[Start of section]

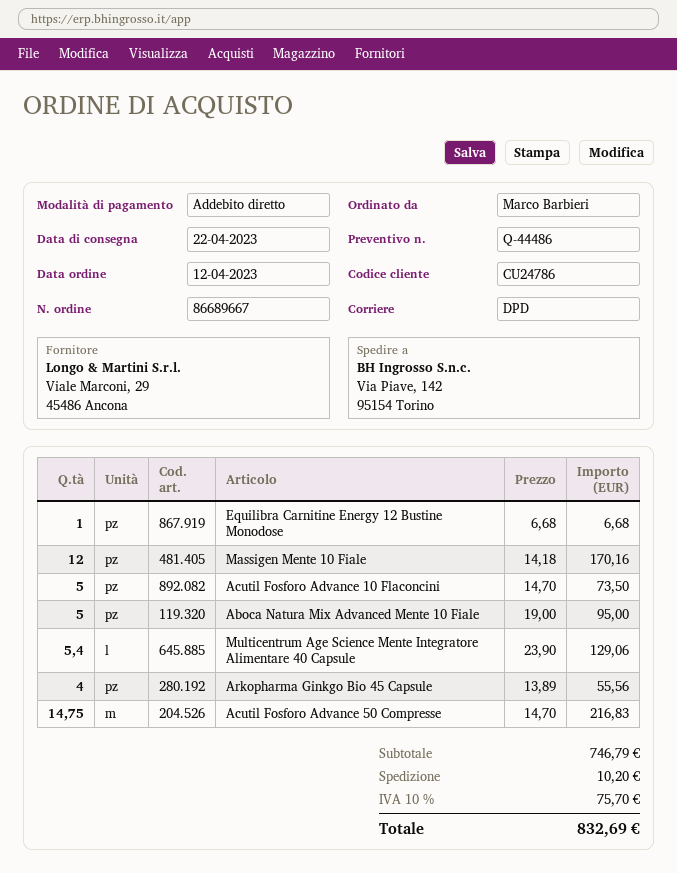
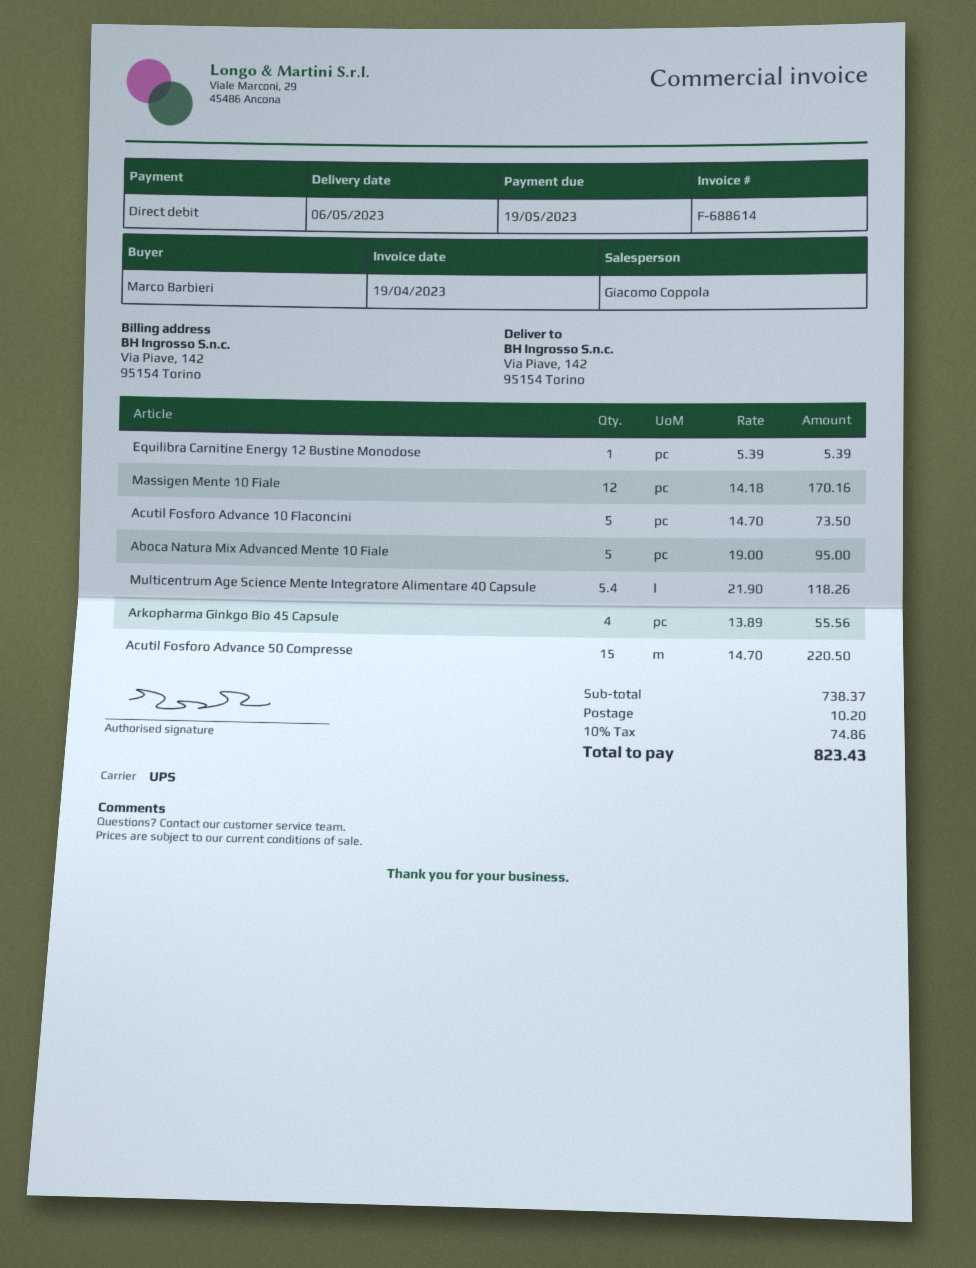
delivery date: 2023-04-22 -> 2023-05-06
shipping method: DPD -> UPS
Equilibra Carnitine Energy 12 Bustine Monodose: 1 x 6.68 = 6.68 -> 1 x 5.39 = 5.39
Multicentrum Age Science Mente Integratore Alimentare 40 Capsule: 5.4 x 23.90 = 129.06 -> 5.4 x 21.90 = 118.26
Acutil Fosforo Advance 50 Compresse: 14.75 x 14.70 = 216.83 -> 15 x 14.70 = 220.50
subtotal: 746.79 -> 738.37
tax: 10% = 75.70 -> 10% = 74.86
total: 832.69 -> 823.43

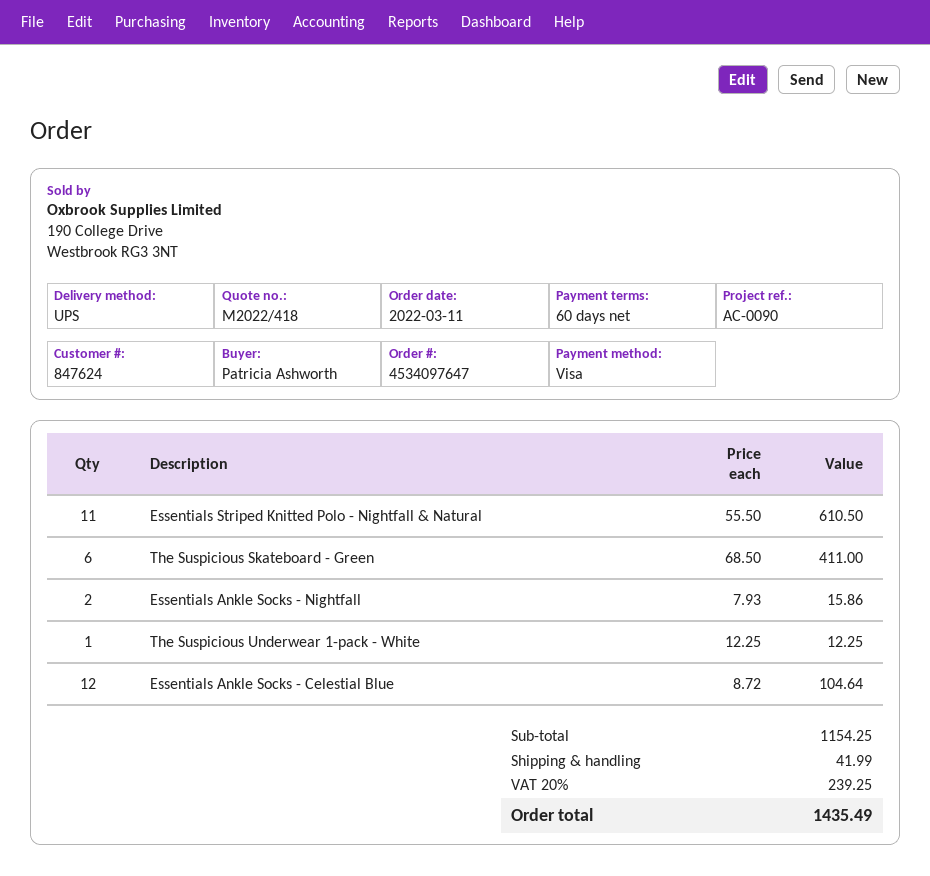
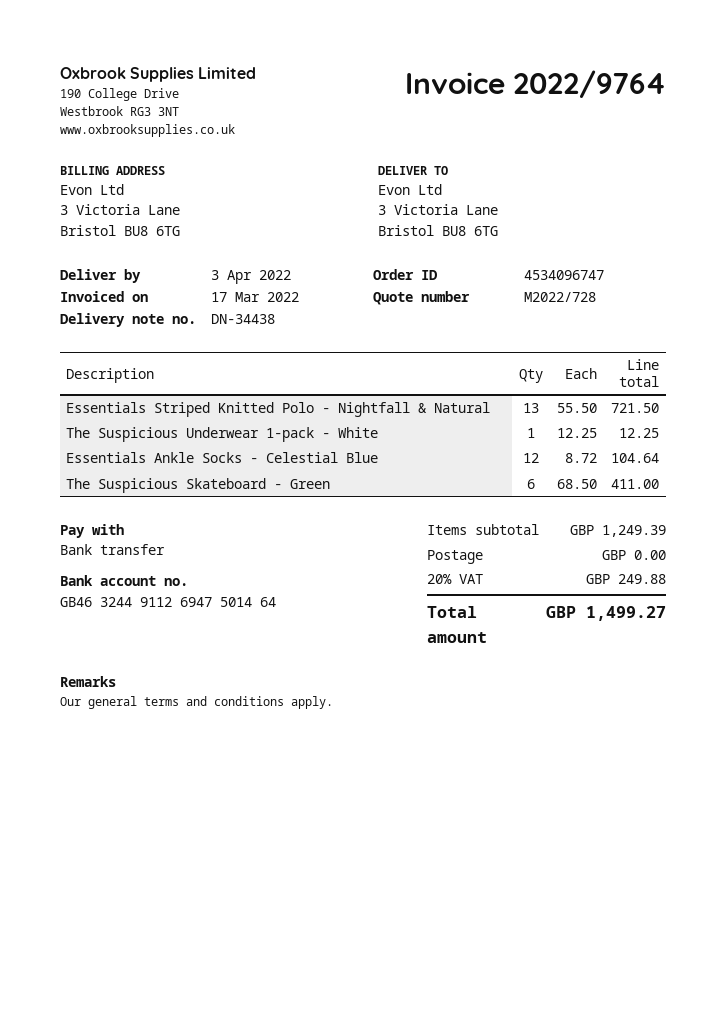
quote number: M2022/418 -> M2022/728
order number: 4534097647 -> 4534096747
payment method: Visa -> bank transfer
Essentials Striped Knitted Polo - Nightfall & Natural: 11 x 55.50 = 610.50 -> 13 x 55.50 = 721.50
Essentials Ankle Socks - Nightfall: 2 x 7.93 = 15.86 -> none
subtotal: 1154.25 -> 1249.39
shipping: 41.99 -> 0.00
tax: 20% = 239.25 -> 20% = 249.88
total: 1435.49 -> 1499.27

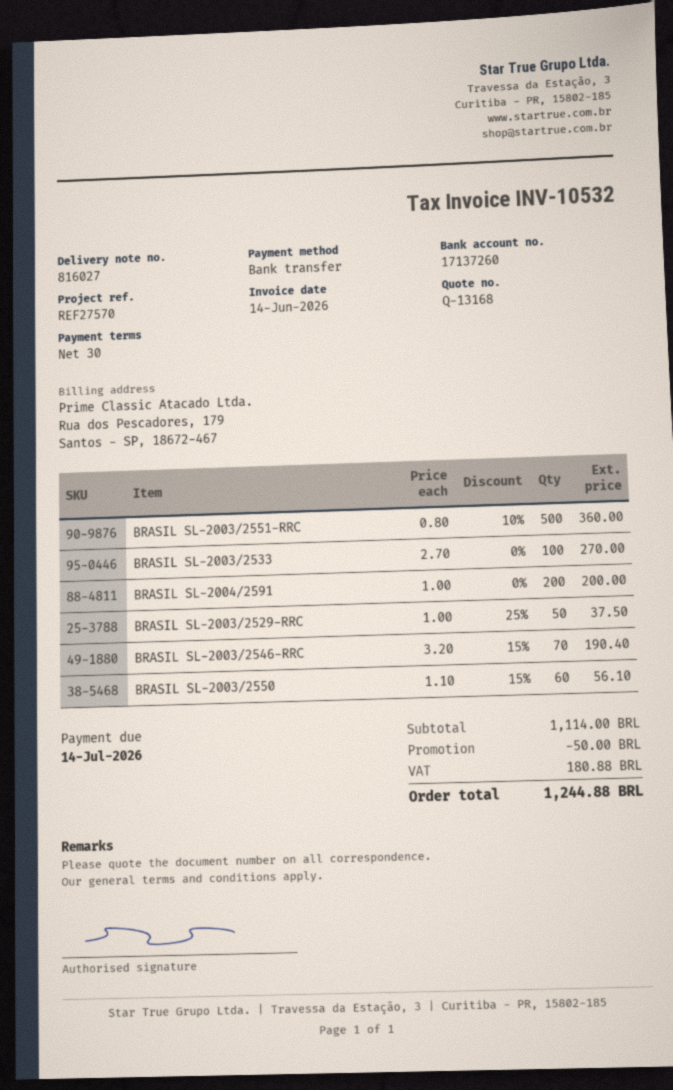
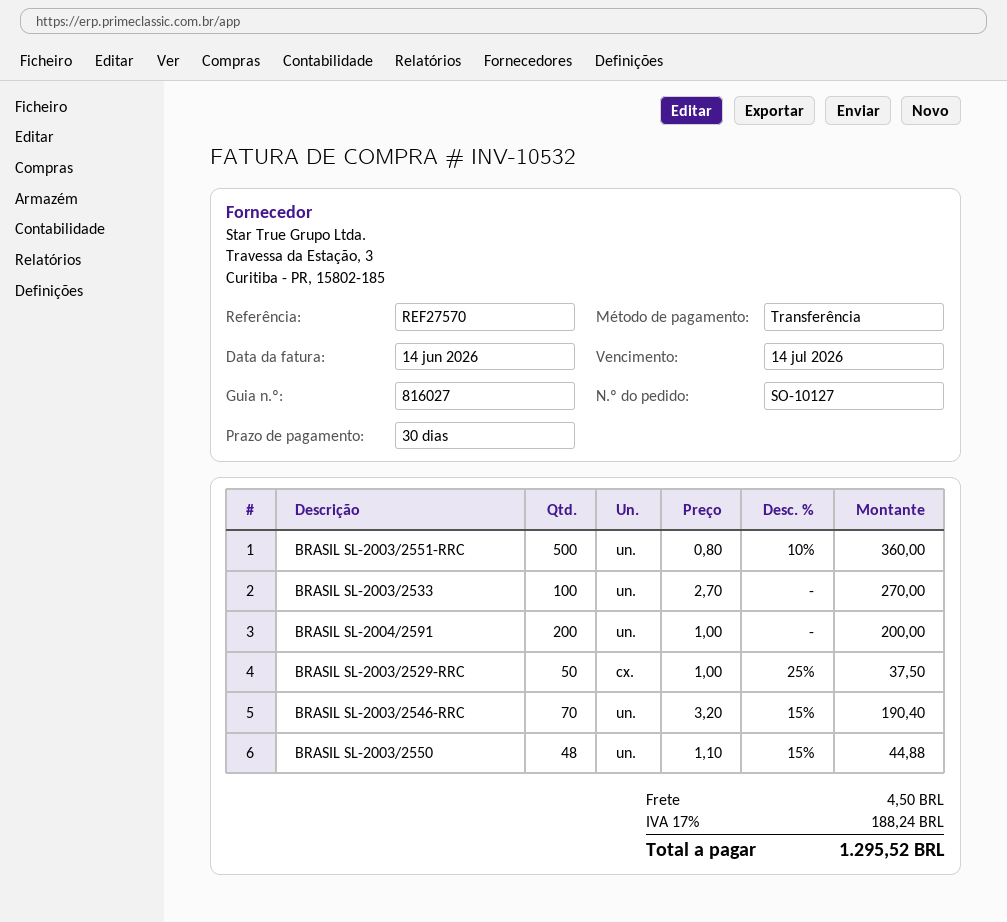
BRASIL SL-2003/2550: 60 x 1.10 - 15% = 56.10 -> 48 x 1.10 - 15% = 44.88
discount: 50.00 -> none
shipping: none -> 4.50
tax: 180.88 -> 188.24
total: 1244.88 -> 1295.52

[End of section]

What is needed is the listing above, repeated verbatim, without its images.

SOLUTION TO THIS TASK
delivery date: 2023-04-22 -> 2023-05-06
shipping method: DPD -> UPS
Equilibra Carnitine Energy 12 Bustine Monodose: 1 x 6.68 = 6.68 -> 1 x 5.39 = 5.39
Multicentrum Age Science Mente Integratore Alimentare 40 Capsule: 5.4 x 23.90 = 129.06 -> 5.4 x 21.90 = 118.26
Acutil Fosforo Advance 50 Compresse: 14.75 x 14.70 = 216.83 -> 15 x 14.70 = 220.50
subtotal: 746.79 -> 738.37
tax: 10% = 75.70 -> 10% = 74.86
total: 832.69 -> 823.43

quote number: M2022/418 -> M2022/728
order number: 4534097647 -> 4534096747
payment method: Visa -> bank transfer
Essentials Striped Knitted Polo - Nightfall & Natural: 11 x 55.50 = 610.50 -> 13 x 55.50 = 721.50
Essentials Ankle Socks - Nightfall: 2 x 7.93 = 15.86 -> none
subtotal: 1154.25 -> 1249.39
shipping: 41.99 -> 0.00
tax: 20% = 239.25 -> 20% = 249.88
total: 1435.49 -> 1499.27

BRASIL SL-2003/2550: 60 x 1.10 - 15% = 56.10 -> 48 x 1.10 - 15% = 44.88
discount: 50.00 -> none
shipping: none -> 4.50
tax: 180.88 -> 188.24
total: 1244.88 -> 1295.52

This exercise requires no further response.